Task statement:
Could you copy the records below exactly, leaving out any pictures?

[Revision tracking records]
=== Section Start ===
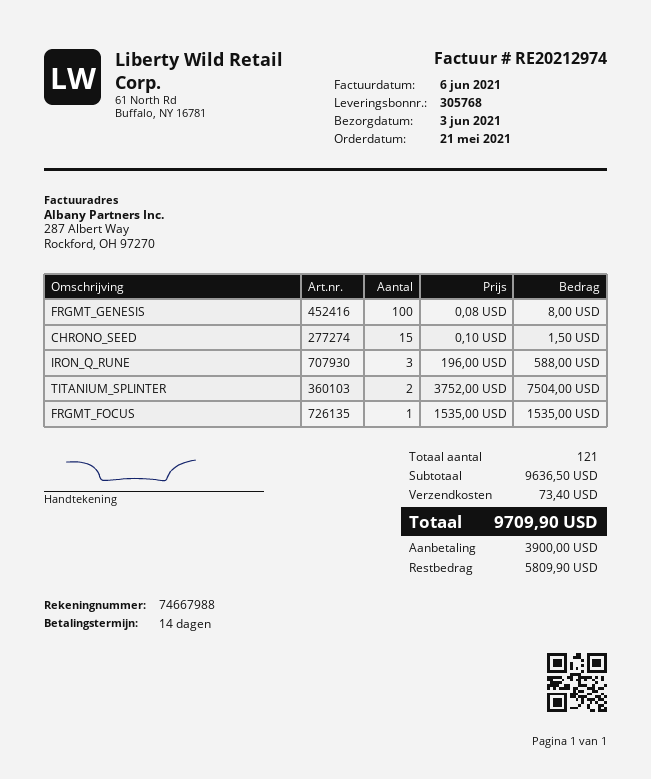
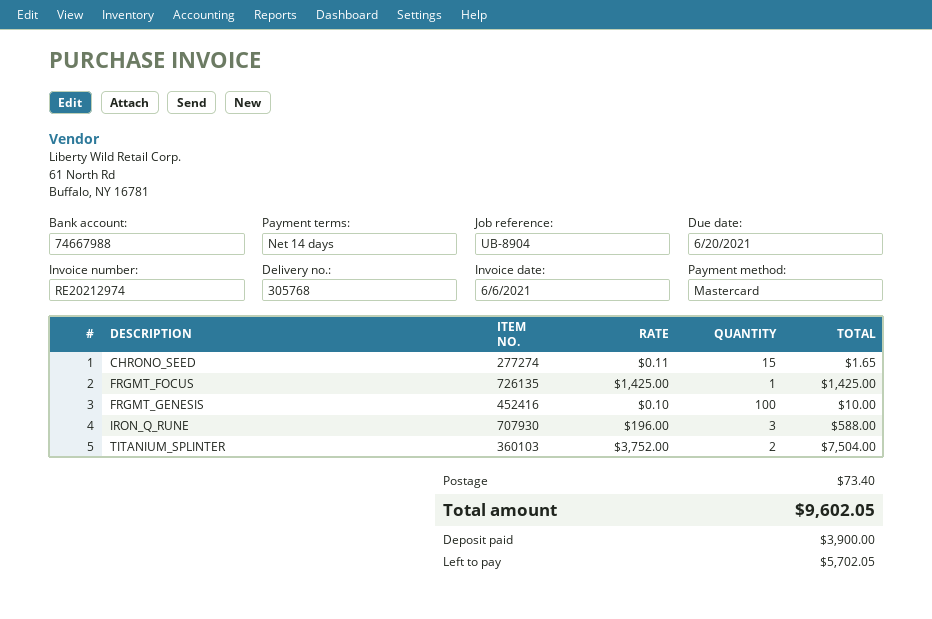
FRGMT_GENESIS: 100 x 0.08 = 8.00 -> 100 x 0.10 = 10.00
CHRONO_SEED: 15 x 0.10 = 1.50 -> 15 x 0.11 = 1.65
FRGMT_FOCUS: 1 x 1535.00 = 1535.00 -> 1 x 1425.00 = 1425.00
total: 9709.90 -> 9602.05
balance: 5809.90 -> 5702.05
=== Section End ===
Response for this exercise:
FRGMT_GENESIS: 100 x 0.08 = 8.00 -> 100 x 0.10 = 10.00
CHRONO_SEED: 15 x 0.10 = 1.50 -> 15 x 0.11 = 1.65
FRGMT_FOCUS: 1 x 1535.00 = 1535.00 -> 1 x 1425.00 = 1425.00
total: 9709.90 -> 9602.05
balance: 5809.90 -> 5702.05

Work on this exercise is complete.